Your instructions: Please count the lines in the listing below where the word "none" appears. Give the number only.

Material for this task:

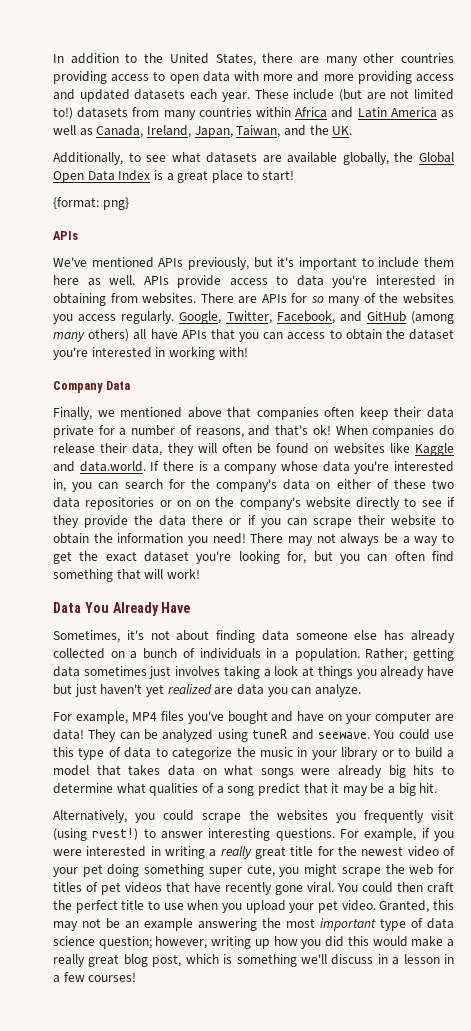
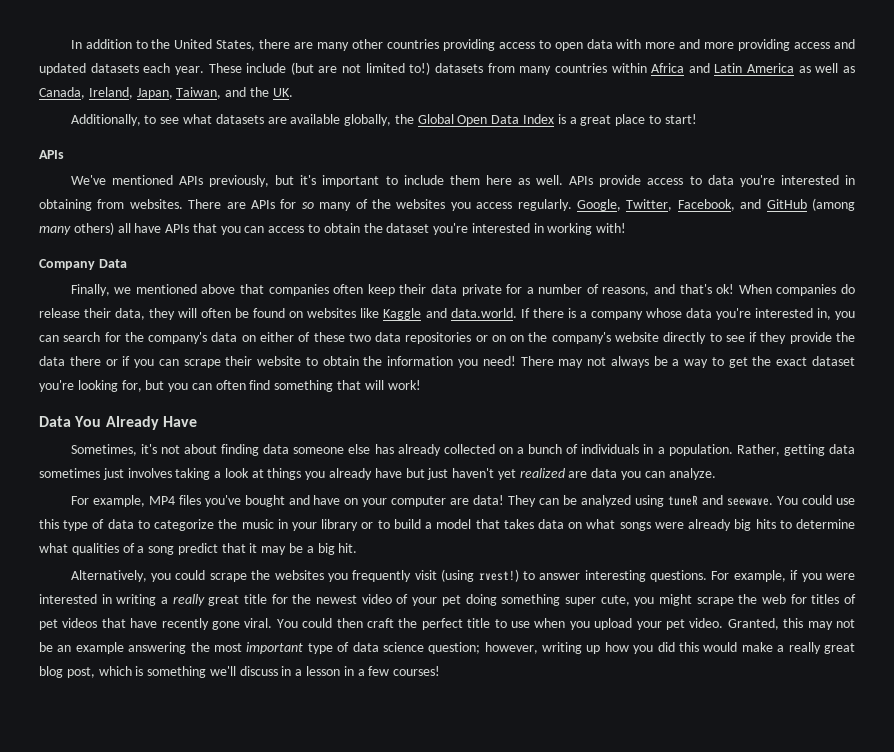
[53,197,129,210] // {format: png} -> (697, 119) none

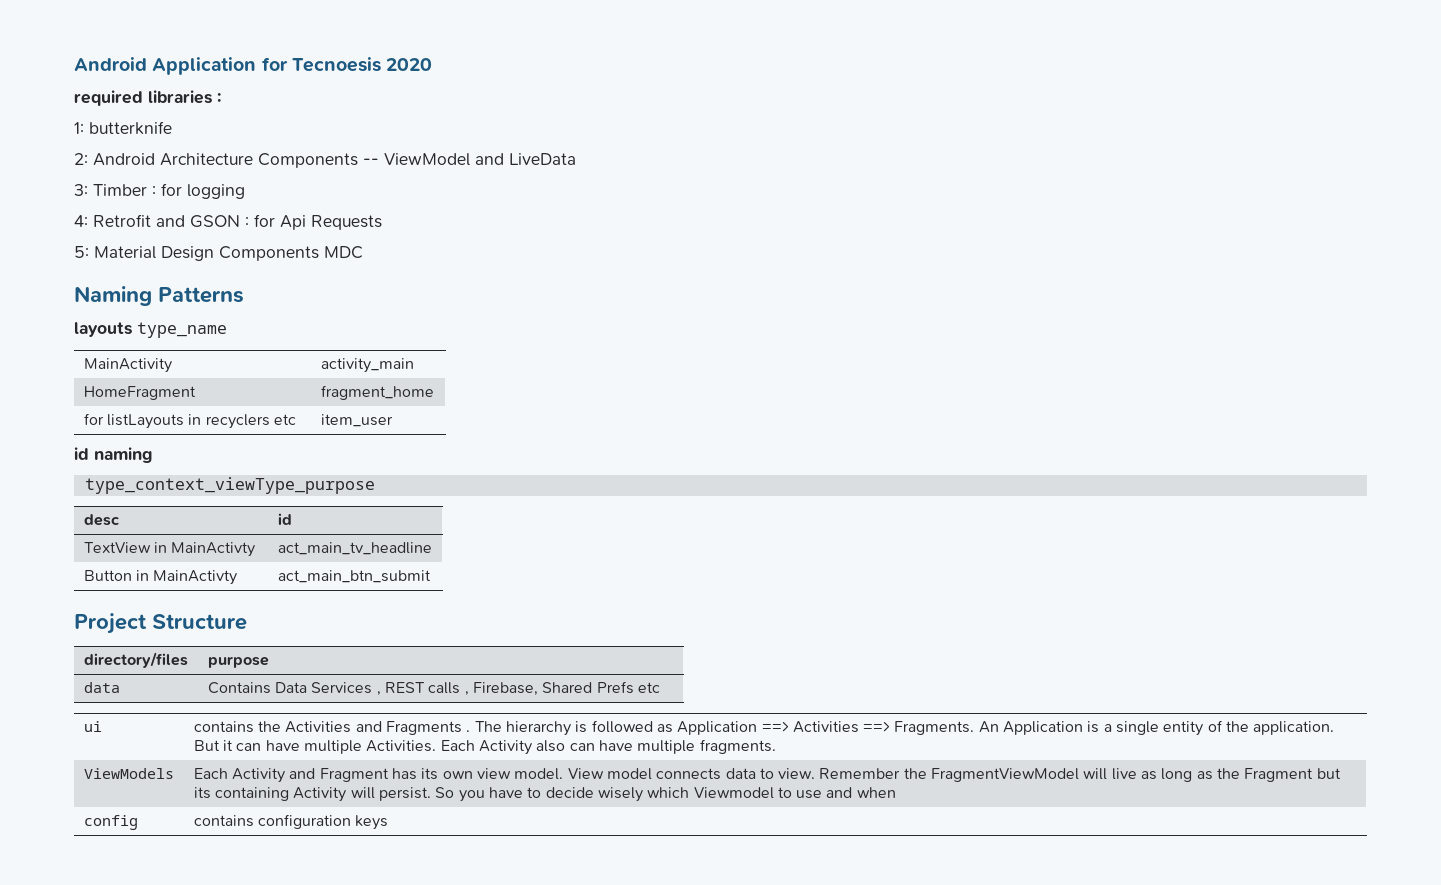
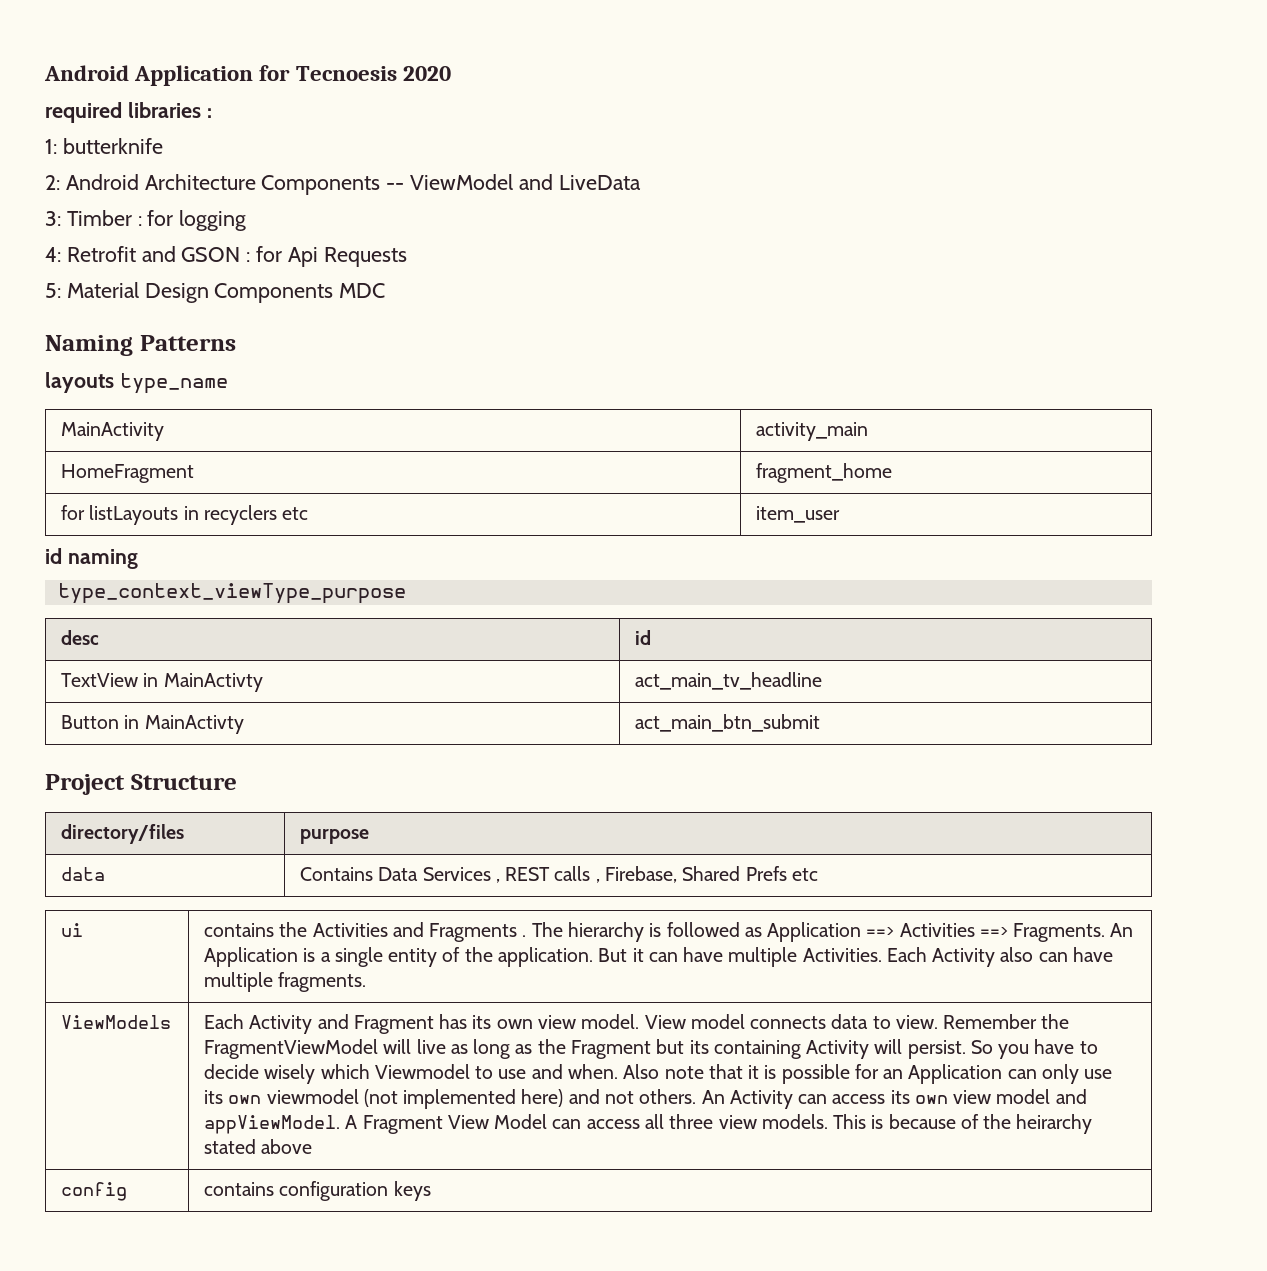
[856,787,896,798] when -> [567,1064,1113,1084] [204,1089,1087,1109] [204,1114,1093,1134] [204,1139,313,1154] when. Also note that it is possible for an Application can only use its own viewmodel (not implemented here) and not others. An Activity can access its own view model and appViewModel. A Fragment View Model can access all three view models. This is because of the heirarchy stated above

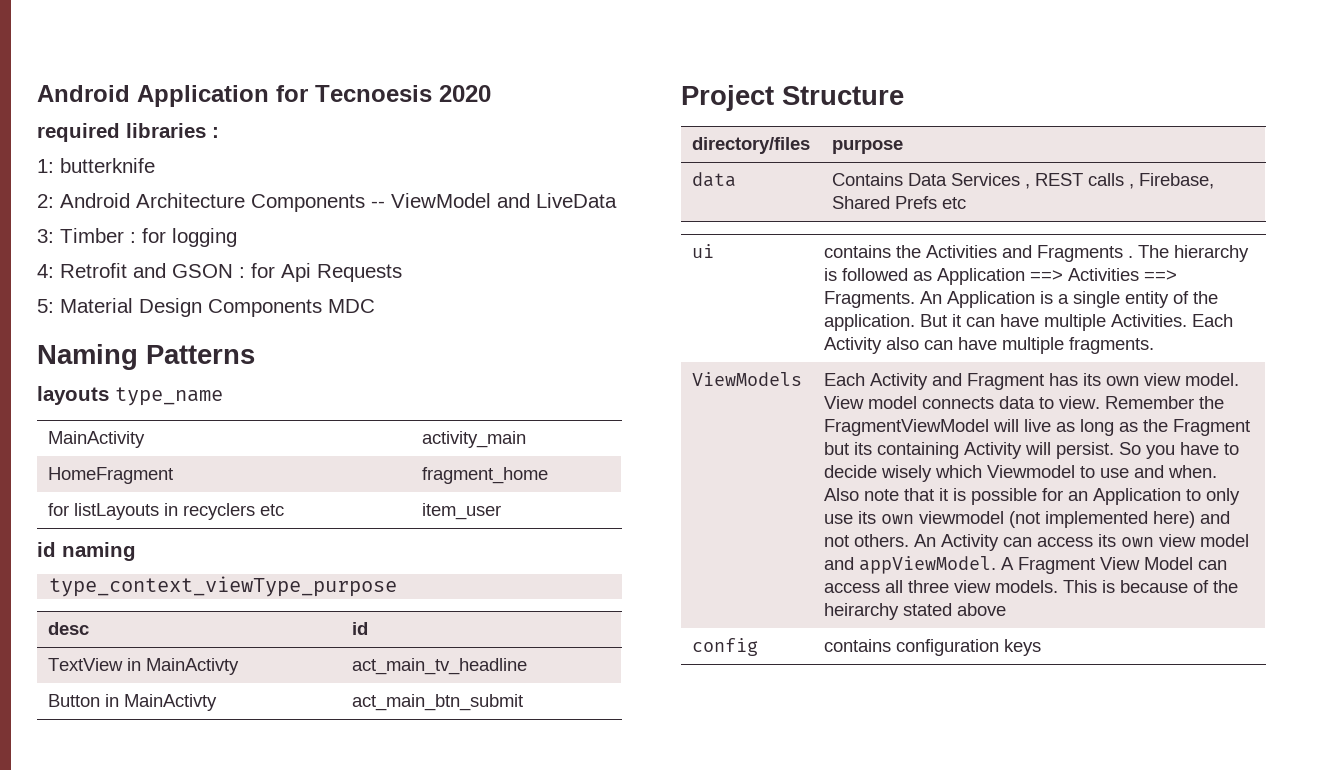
[1007,1069,1037,1079] can -> [1185,489,1201,501] to

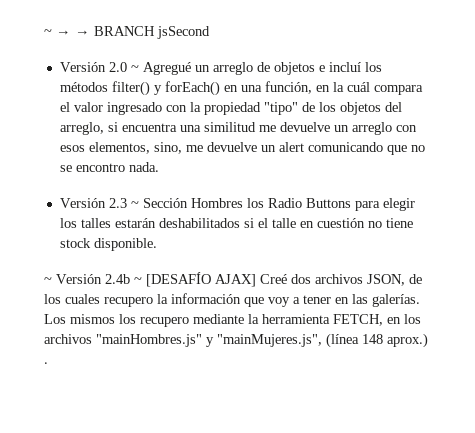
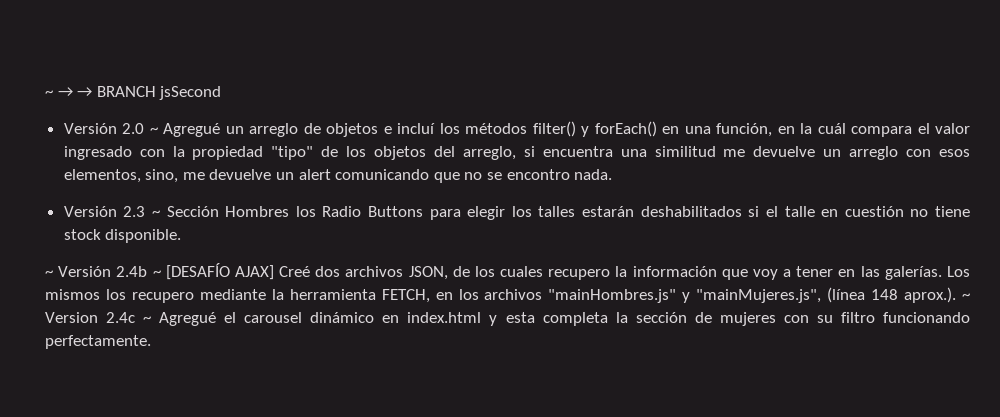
[387,333,428,348] [44,362,48,364] aprox.) . -> [904,287,970,303] [45,312,971,326] [45,335,151,349] aprox.). ~ Version 2.4c ~ Agregué el carousel dinámico en index.html y esta completa la sección de mujeres con su filtro funcionando perfectamente.

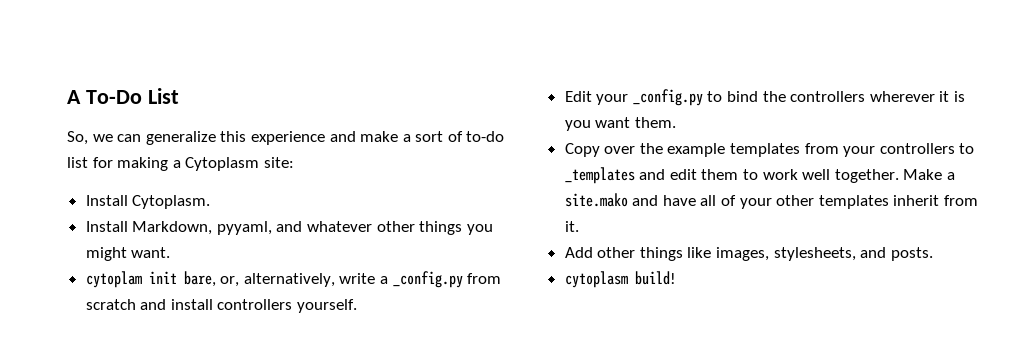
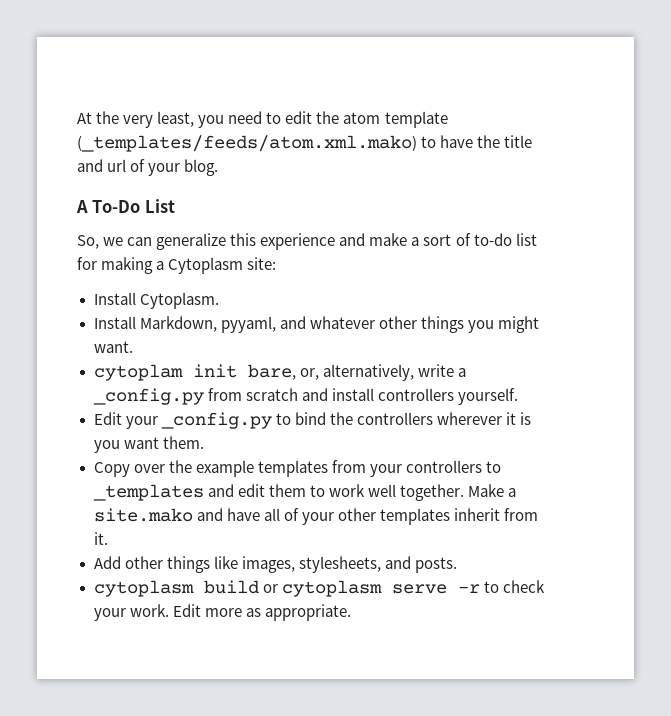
(67, 97) none -> [77,111,448,128] [77,135,533,152] [77,159,219,176] At the very least, you need to edit the atom template (_templates/feeds/atom.xml.mako) to have the title and url of your blog. //
[634,271,676,285] build! -> [203,580,545,597] [93,604,351,621] build or cytoplasm serve -r to check your work. Edit more as appropriate.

Response to the task: 2